* **YOUR ASSIGNMENT**
Locate the string "this" in the records below. Copy every line where it occurs.

* **DATA UNDER STUDY**
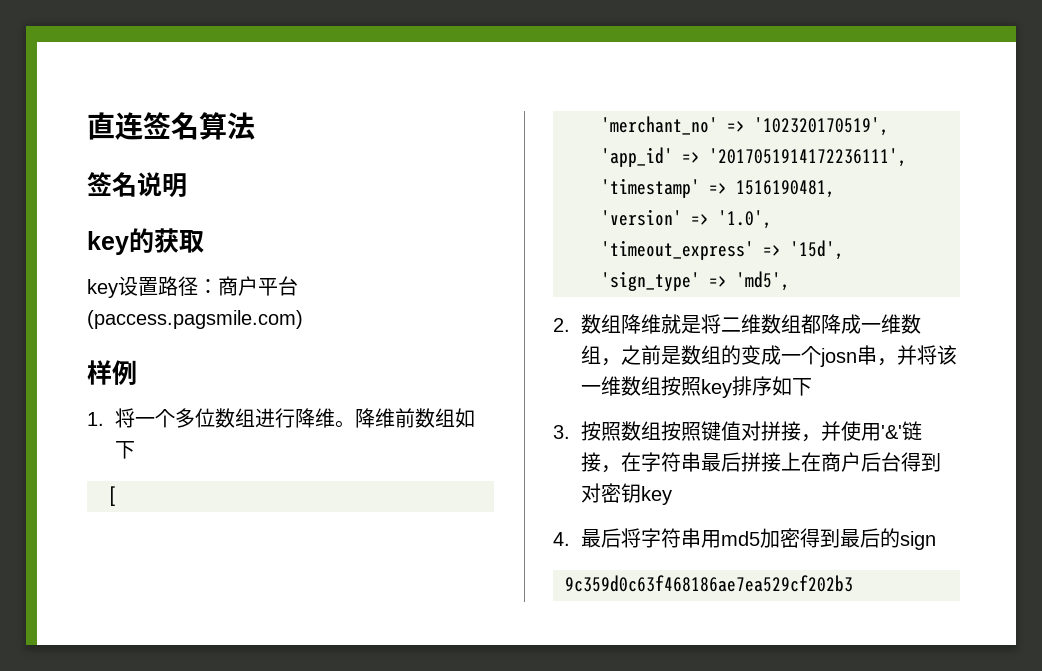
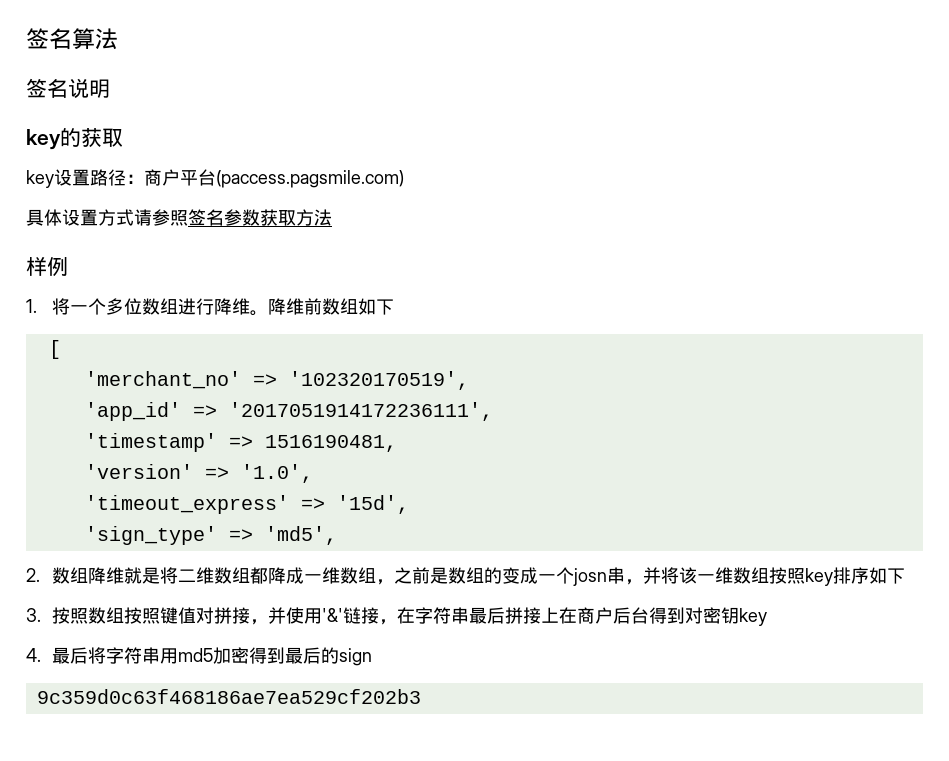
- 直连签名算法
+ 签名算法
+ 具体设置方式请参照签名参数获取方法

---

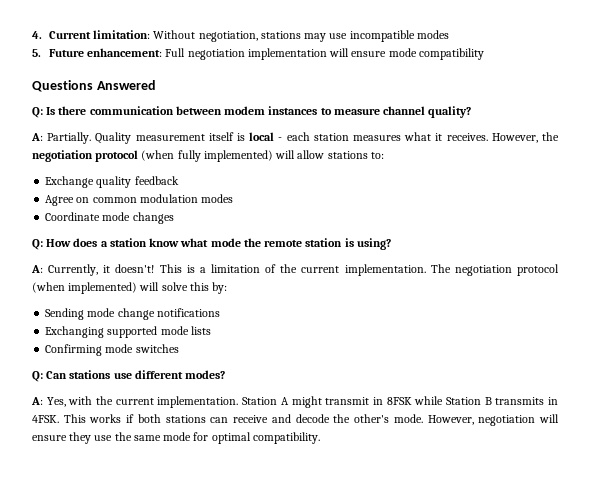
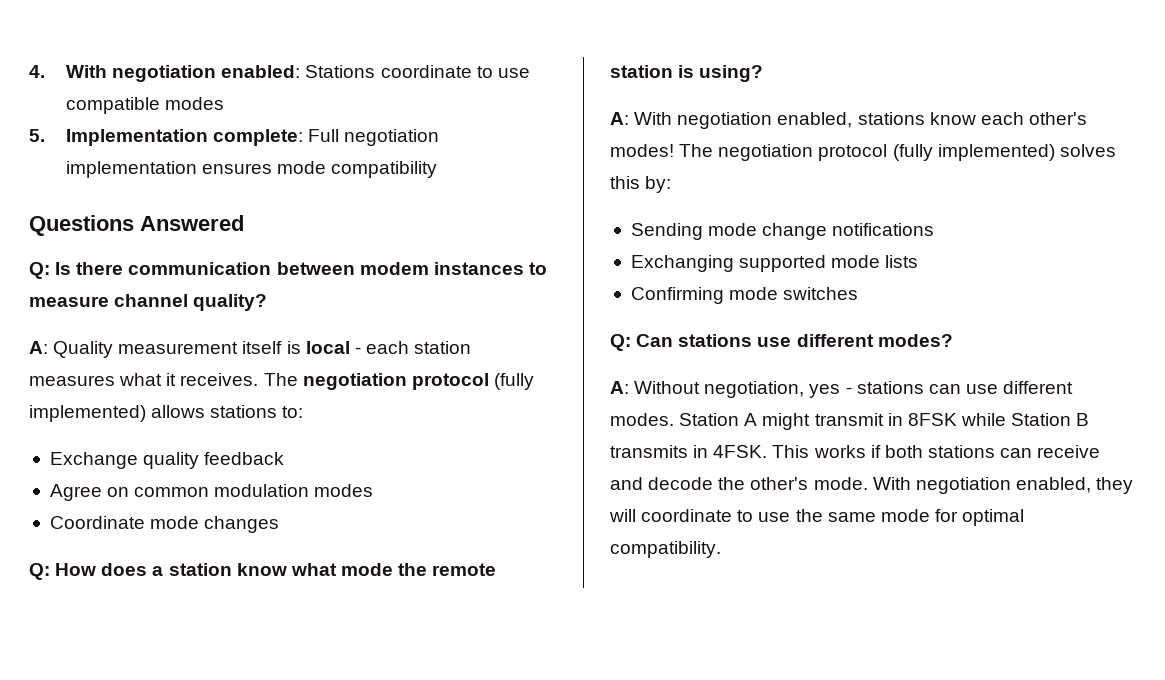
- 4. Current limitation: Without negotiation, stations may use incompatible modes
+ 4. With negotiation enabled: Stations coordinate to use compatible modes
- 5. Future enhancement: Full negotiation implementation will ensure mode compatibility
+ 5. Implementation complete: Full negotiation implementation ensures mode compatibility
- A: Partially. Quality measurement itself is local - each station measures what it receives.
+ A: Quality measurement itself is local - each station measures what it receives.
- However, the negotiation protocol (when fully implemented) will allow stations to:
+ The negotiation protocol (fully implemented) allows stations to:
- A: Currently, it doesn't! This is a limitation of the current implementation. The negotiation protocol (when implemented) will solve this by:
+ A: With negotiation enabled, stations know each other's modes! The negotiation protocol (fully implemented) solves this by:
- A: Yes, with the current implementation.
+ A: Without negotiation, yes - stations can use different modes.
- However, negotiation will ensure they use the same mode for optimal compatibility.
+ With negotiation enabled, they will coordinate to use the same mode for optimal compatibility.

* * *

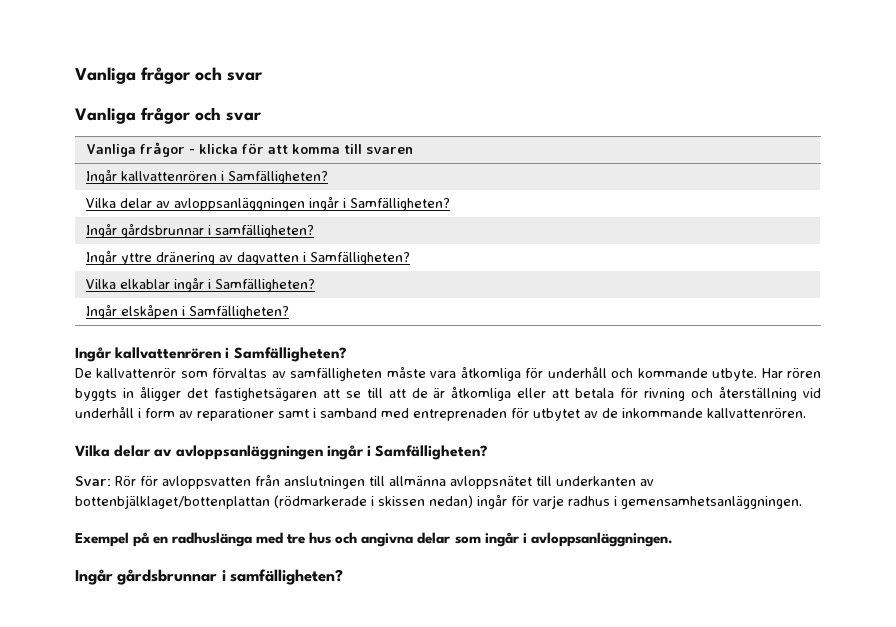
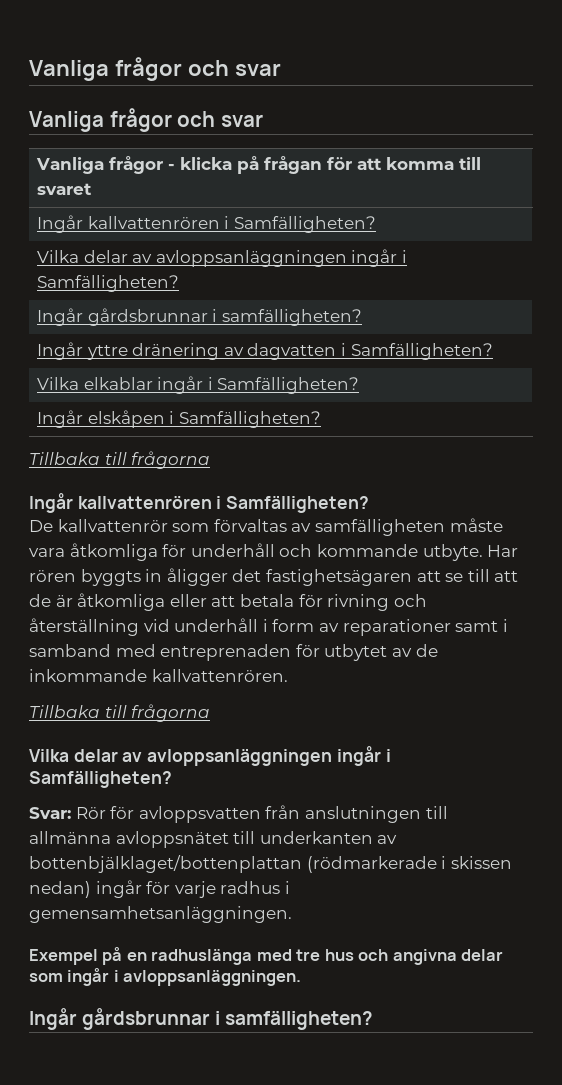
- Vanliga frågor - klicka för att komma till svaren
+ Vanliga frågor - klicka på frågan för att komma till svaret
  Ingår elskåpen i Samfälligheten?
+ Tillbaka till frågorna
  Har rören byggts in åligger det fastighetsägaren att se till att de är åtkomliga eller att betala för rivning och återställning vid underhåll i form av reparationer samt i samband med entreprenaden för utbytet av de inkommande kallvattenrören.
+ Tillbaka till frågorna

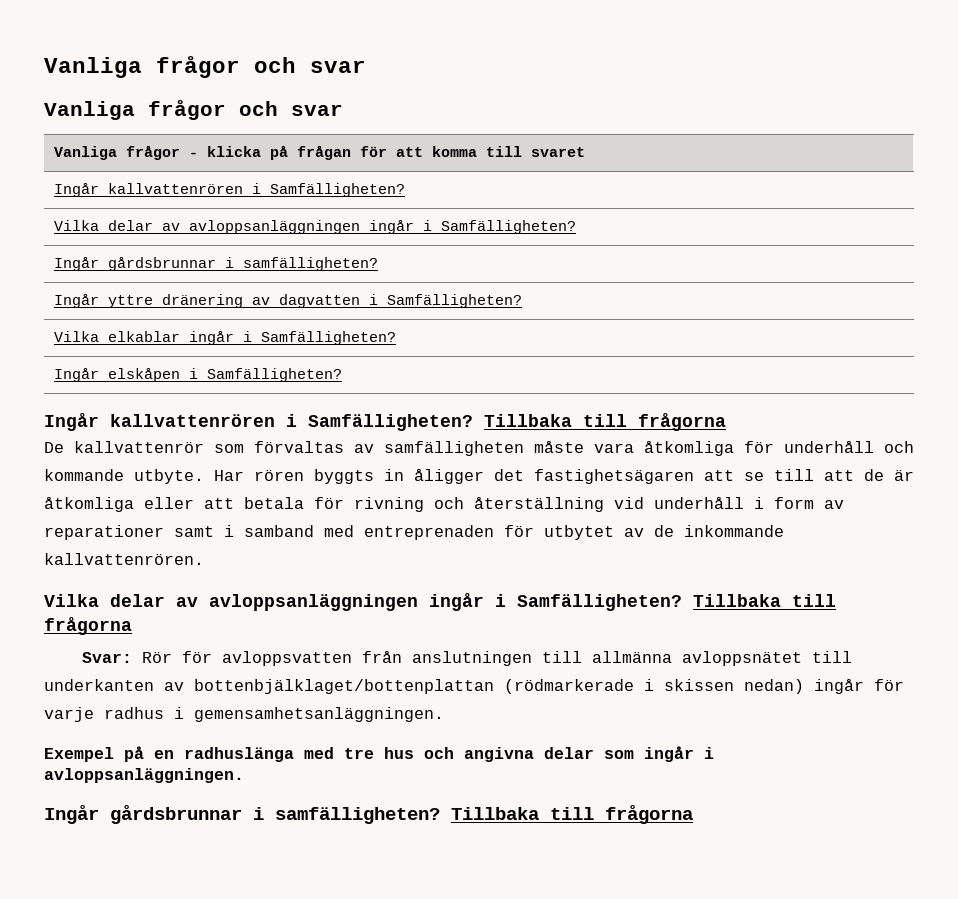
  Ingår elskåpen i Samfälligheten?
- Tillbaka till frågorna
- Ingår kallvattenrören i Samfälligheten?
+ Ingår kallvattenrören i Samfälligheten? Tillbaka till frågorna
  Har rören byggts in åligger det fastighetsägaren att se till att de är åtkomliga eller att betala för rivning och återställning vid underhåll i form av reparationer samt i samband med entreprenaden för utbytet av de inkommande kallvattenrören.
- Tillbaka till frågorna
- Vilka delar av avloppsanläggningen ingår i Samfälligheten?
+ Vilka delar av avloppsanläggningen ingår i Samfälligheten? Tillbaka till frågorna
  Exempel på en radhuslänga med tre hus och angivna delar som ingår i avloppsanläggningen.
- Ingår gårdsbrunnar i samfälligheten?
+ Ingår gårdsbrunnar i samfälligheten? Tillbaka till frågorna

* **RESULT OF THE EXERCISE**
- A: Currently, it doesn't! This is a limitation of the current implementation. The negotiation protocol (when implemented) will solve this by:
+ A: With negotiation enabled, stations know each other's modes! The negotiation protocol (fully implemented) solves this by:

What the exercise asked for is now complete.